TASK OBJECTIVE | Within the data below, find the string "left" and return each line where it occurs.

GIVEN RECORDS |

····················

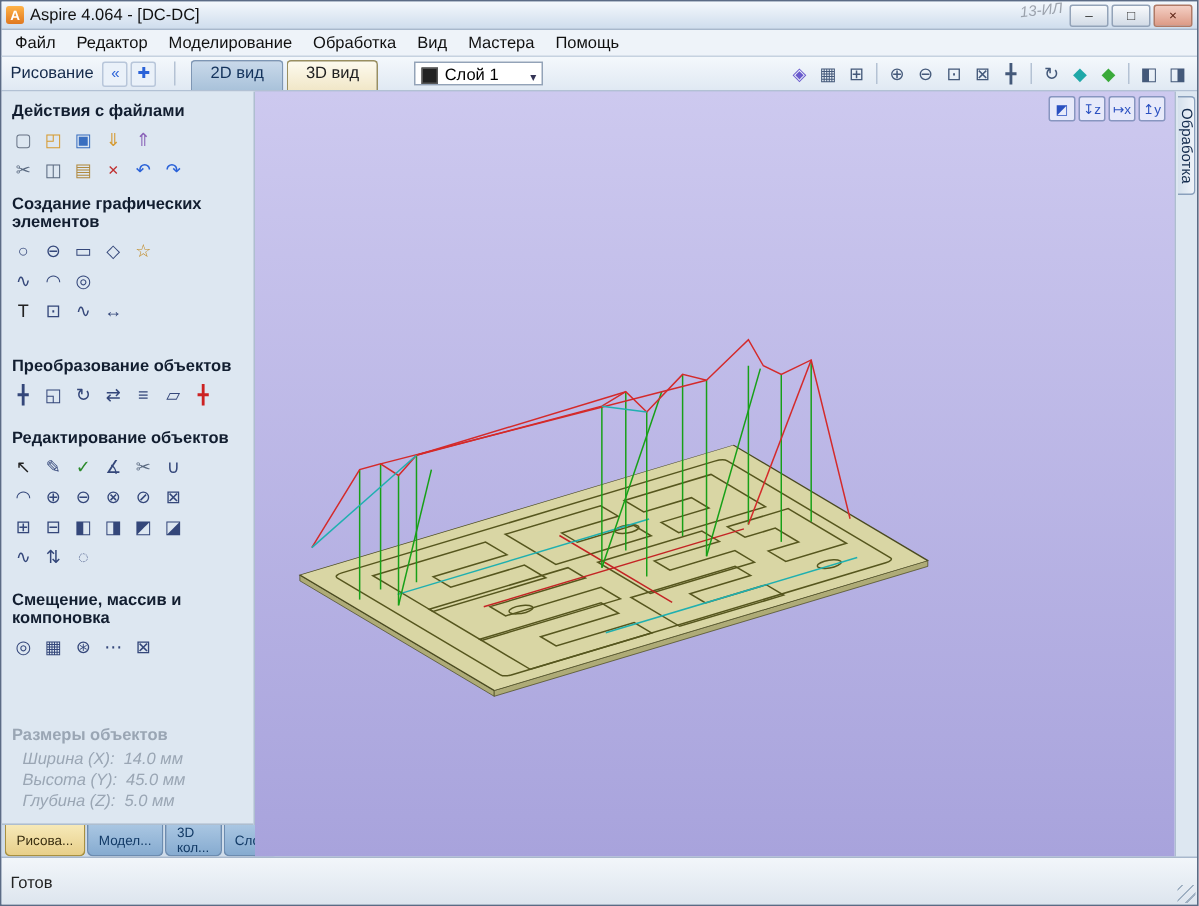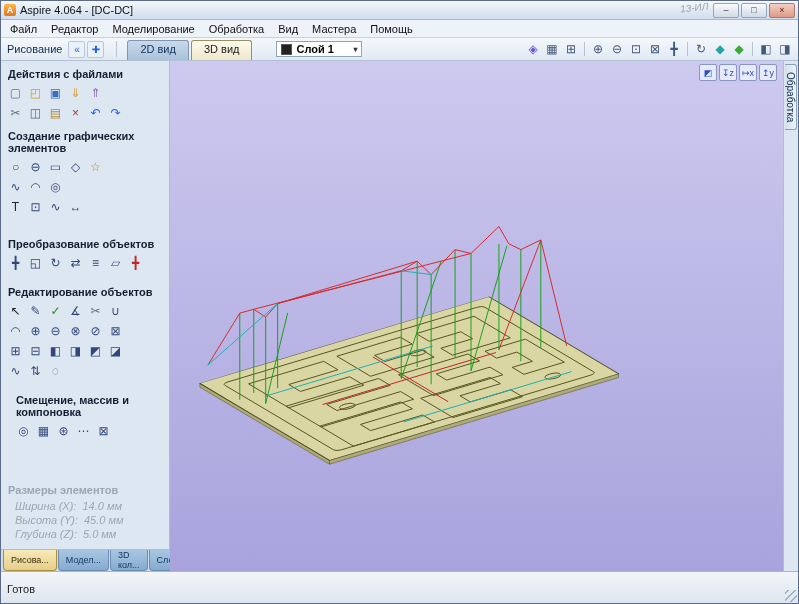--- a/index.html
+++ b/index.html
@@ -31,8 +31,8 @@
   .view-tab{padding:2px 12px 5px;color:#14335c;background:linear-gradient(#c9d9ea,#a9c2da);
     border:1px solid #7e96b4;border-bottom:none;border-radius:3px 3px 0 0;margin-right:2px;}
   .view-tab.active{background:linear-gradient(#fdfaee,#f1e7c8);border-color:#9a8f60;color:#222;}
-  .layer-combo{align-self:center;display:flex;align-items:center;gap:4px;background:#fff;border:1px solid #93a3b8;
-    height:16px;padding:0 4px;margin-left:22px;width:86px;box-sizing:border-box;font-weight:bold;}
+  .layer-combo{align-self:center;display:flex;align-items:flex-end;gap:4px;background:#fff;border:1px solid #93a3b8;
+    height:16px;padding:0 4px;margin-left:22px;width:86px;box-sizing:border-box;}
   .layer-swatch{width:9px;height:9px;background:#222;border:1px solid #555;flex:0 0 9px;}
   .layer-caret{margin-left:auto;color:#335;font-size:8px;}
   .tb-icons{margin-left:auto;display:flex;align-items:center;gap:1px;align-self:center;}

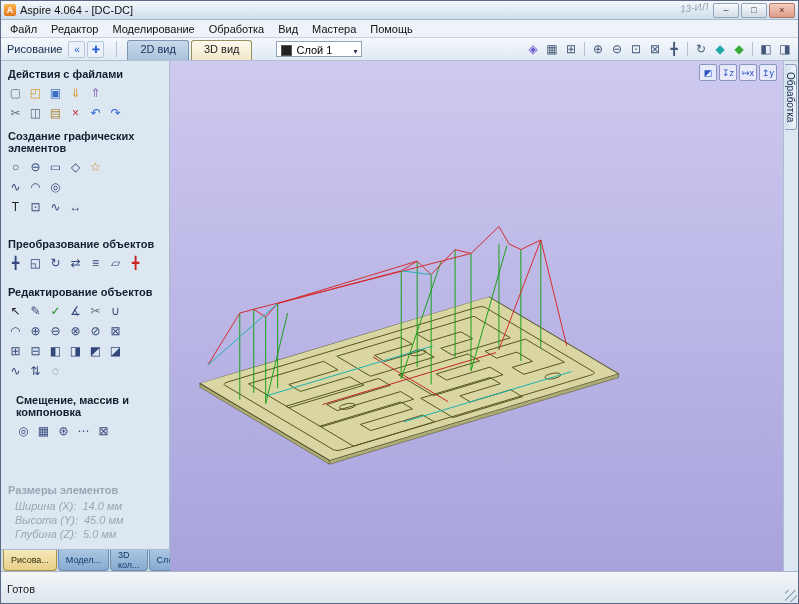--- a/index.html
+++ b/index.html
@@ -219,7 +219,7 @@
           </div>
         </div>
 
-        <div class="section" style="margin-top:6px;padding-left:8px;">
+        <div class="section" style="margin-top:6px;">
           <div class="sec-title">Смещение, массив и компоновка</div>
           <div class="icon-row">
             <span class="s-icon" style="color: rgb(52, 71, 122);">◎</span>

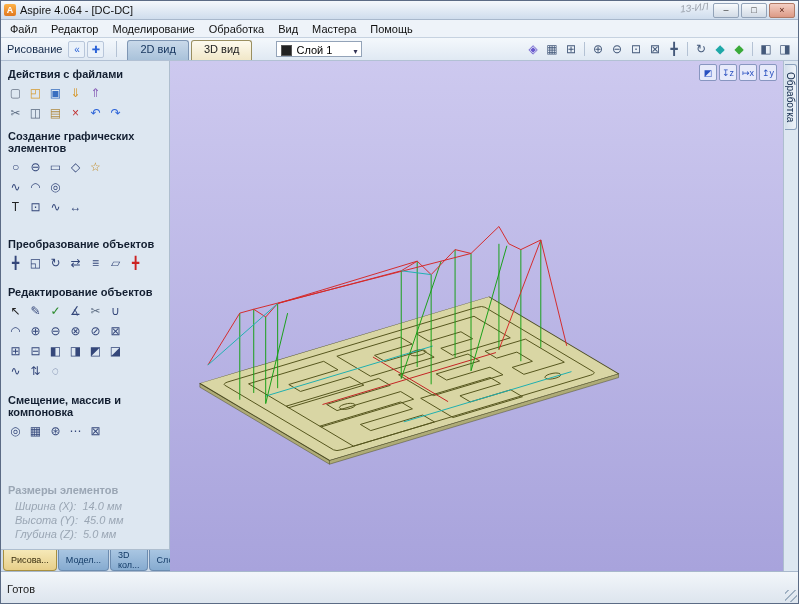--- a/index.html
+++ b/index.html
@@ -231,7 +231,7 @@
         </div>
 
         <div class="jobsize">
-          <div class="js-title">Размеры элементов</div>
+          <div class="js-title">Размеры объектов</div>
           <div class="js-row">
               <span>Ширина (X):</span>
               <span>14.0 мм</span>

····················

EXERCISE RESPONSE |
-    height:16px;padding:0 4px;margin-left:22px;width:86px;box-sizing:border-box;font-weight:bold;}
+    height:16px;padding:0 4px;margin-left:22px;width:86px;box-sizing:border-box;}
   .layer-caret{margin-left:auto;color:#335;font-size:8px;}
   .tb-icons{margin-left:auto;display:flex;align-items:center;gap:1px;align-self:center;}
-        <div class="section" style="margin-top:6px;padding-left:8px;">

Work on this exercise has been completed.